[Before-and-after change records]
· · ·

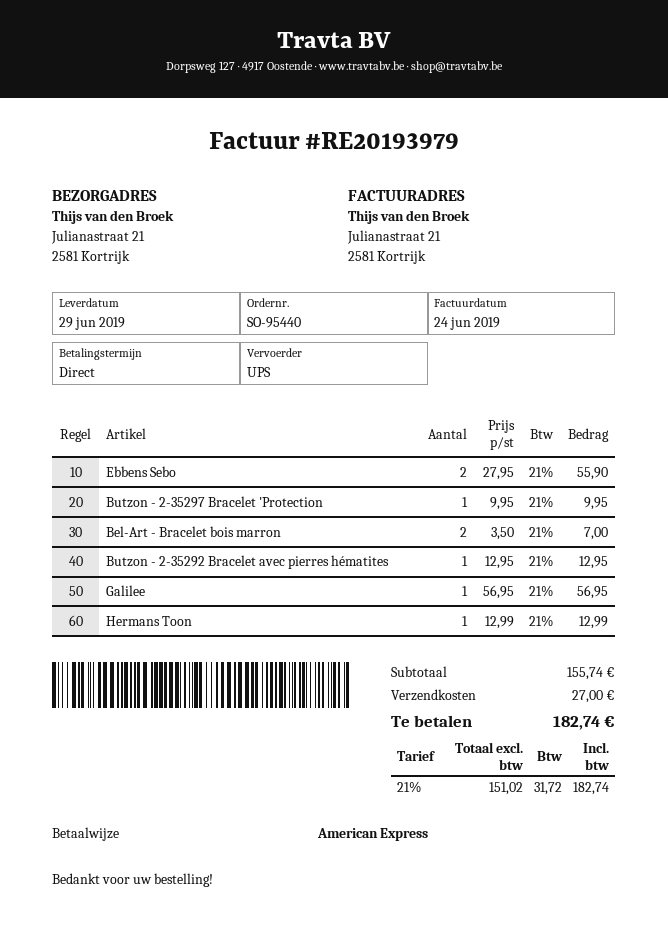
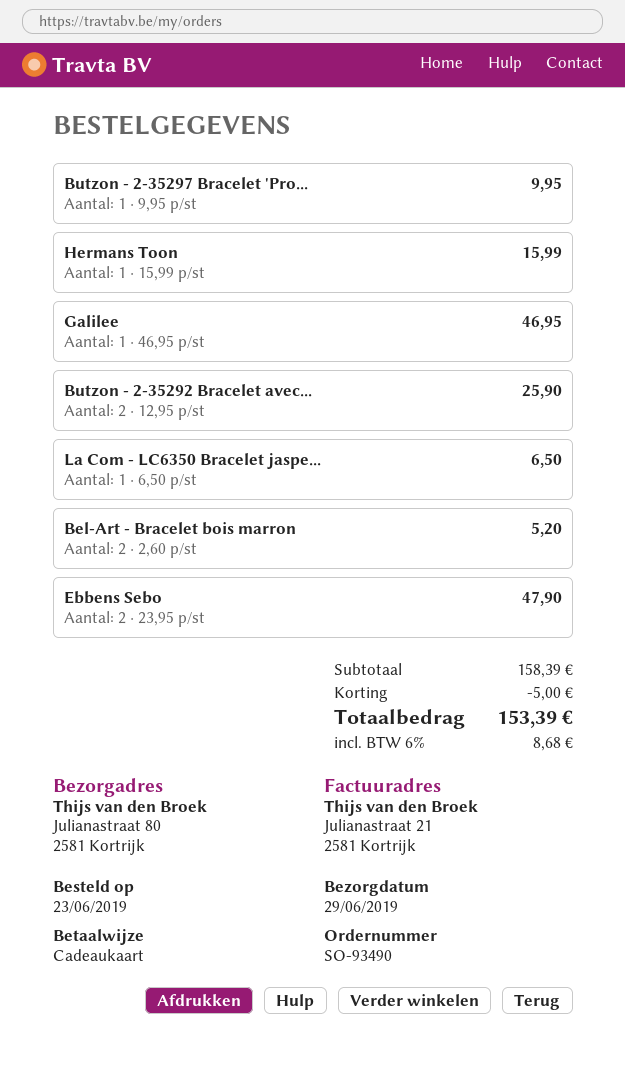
order number: SO-95440 -> SO-93490
payment method: American Express -> gift card
ship to: Julianastraat 21, 2581 Kortrijk -> Julianastraat 80, 2581 Kortrijk
Ebbens Sebo: 2 x 27.95 = 55.90 -> 2 x 23.95 = 47.90
Bel-Art - Bracelet bois marron: 2 x 3.50 = 7.00 -> 2 x 2.60 = 5.20
Butzon - 2-35292 Bracelet avec pierres hématites: 1 x 12.95 = 12.95 -> 2 x 12.95 = 25.90
Galilee: 1 x 56.95 = 56.95 -> 1 x 46.95 = 46.95
Hermans Toon: 1 x 12.99 = 12.99 -> 1 x 15.99 = 15.99
La Com - LC6350 Bracelet jaspe...: none -> 1 x 6.50 = 6.50
subtotal: 155.74 -> 158.39
discount: none -> 5.00
shipping: 27.00 -> none
tax: 21% = 31.72 -> 6% = 8.68
total: 182.74 -> 153.39

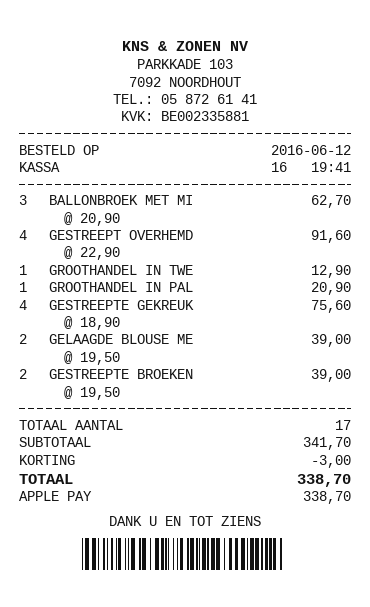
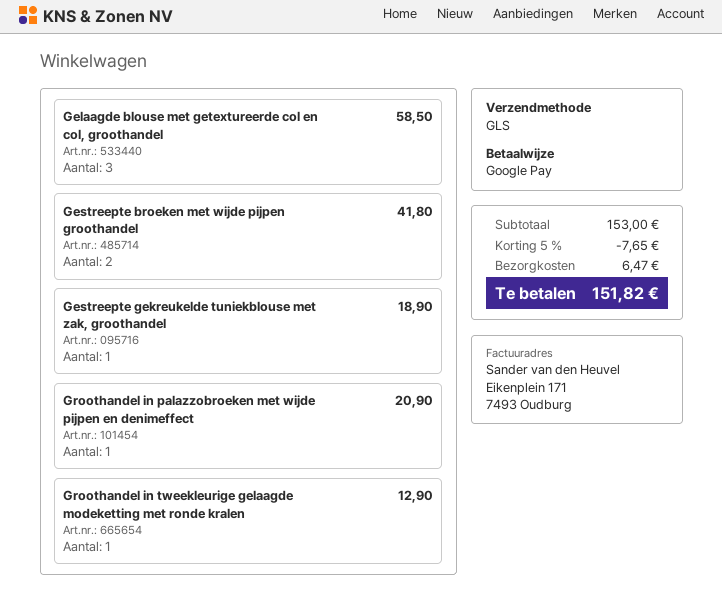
payment method: Apple Pay -> Google Pay
BALLONBROEK MET MI: 3 for 62.70 -> none
GESTREEPT OVERHEMD: 4 for 91.60 -> none
GESTREEPTE GEKREUK: 4 for 75.60 -> 1 for 18.90
GELAAGDE BLOUSE ME: 2 for 39.00 -> 3 for 58.50
GESTREEPTE BROEKEN: 2 for 39.00 -> 2 for 41.80
subtotal: 341.70 -> 153.00
discount: 3.00 -> 7.65
shipping: none -> 6.47
total: 338.70 -> 151.82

· · ·

> [How to complete this task]: Would you write each entry out again exactly, omitting the images?

> [Solution for this problem]:
order number: SO-95440 -> SO-93490
payment method: American Express -> gift card
ship to: Julianastraat 21, 2581 Kortrijk -> Julianastraat 80, 2581 Kortrijk
Ebbens Sebo: 2 x 27.95 = 55.90 -> 2 x 23.95 = 47.90
Bel-Art - Bracelet bois marron: 2 x 3.50 = 7.00 -> 2 x 2.60 = 5.20
Butzon - 2-35292 Bracelet avec pierres hématites: 1 x 12.95 = 12.95 -> 2 x 12.95 = 25.90
Galilee: 1 x 56.95 = 56.95 -> 1 x 46.95 = 46.95
Hermans Toon: 1 x 12.99 = 12.99 -> 1 x 15.99 = 15.99
La Com - LC6350 Bracelet jaspe...: none -> 1 x 6.50 = 6.50
subtotal: 155.74 -> 158.39
discount: none -> 5.00
shipping: 27.00 -> none
tax: 21% = 31.72 -> 6% = 8.68
total: 182.74 -> 153.39

payment method: Apple Pay -> Google Pay
BALLONBROEK MET MI: 3 for 62.70 -> none
GESTREEPT OVERHEMD: 4 for 91.60 -> none
GESTREEPTE GEKREUK: 4 for 75.60 -> 1 for 18.90
GELAAGDE BLOUSE ME: 2 for 39.00 -> 3 for 58.50
GESTREEPTE BROEKEN: 2 for 39.00 -> 2 for 41.80
subtotal: 341.70 -> 153.00
discount: 3.00 -> 7.65
shipping: none -> 6.47
total: 338.70 -> 151.82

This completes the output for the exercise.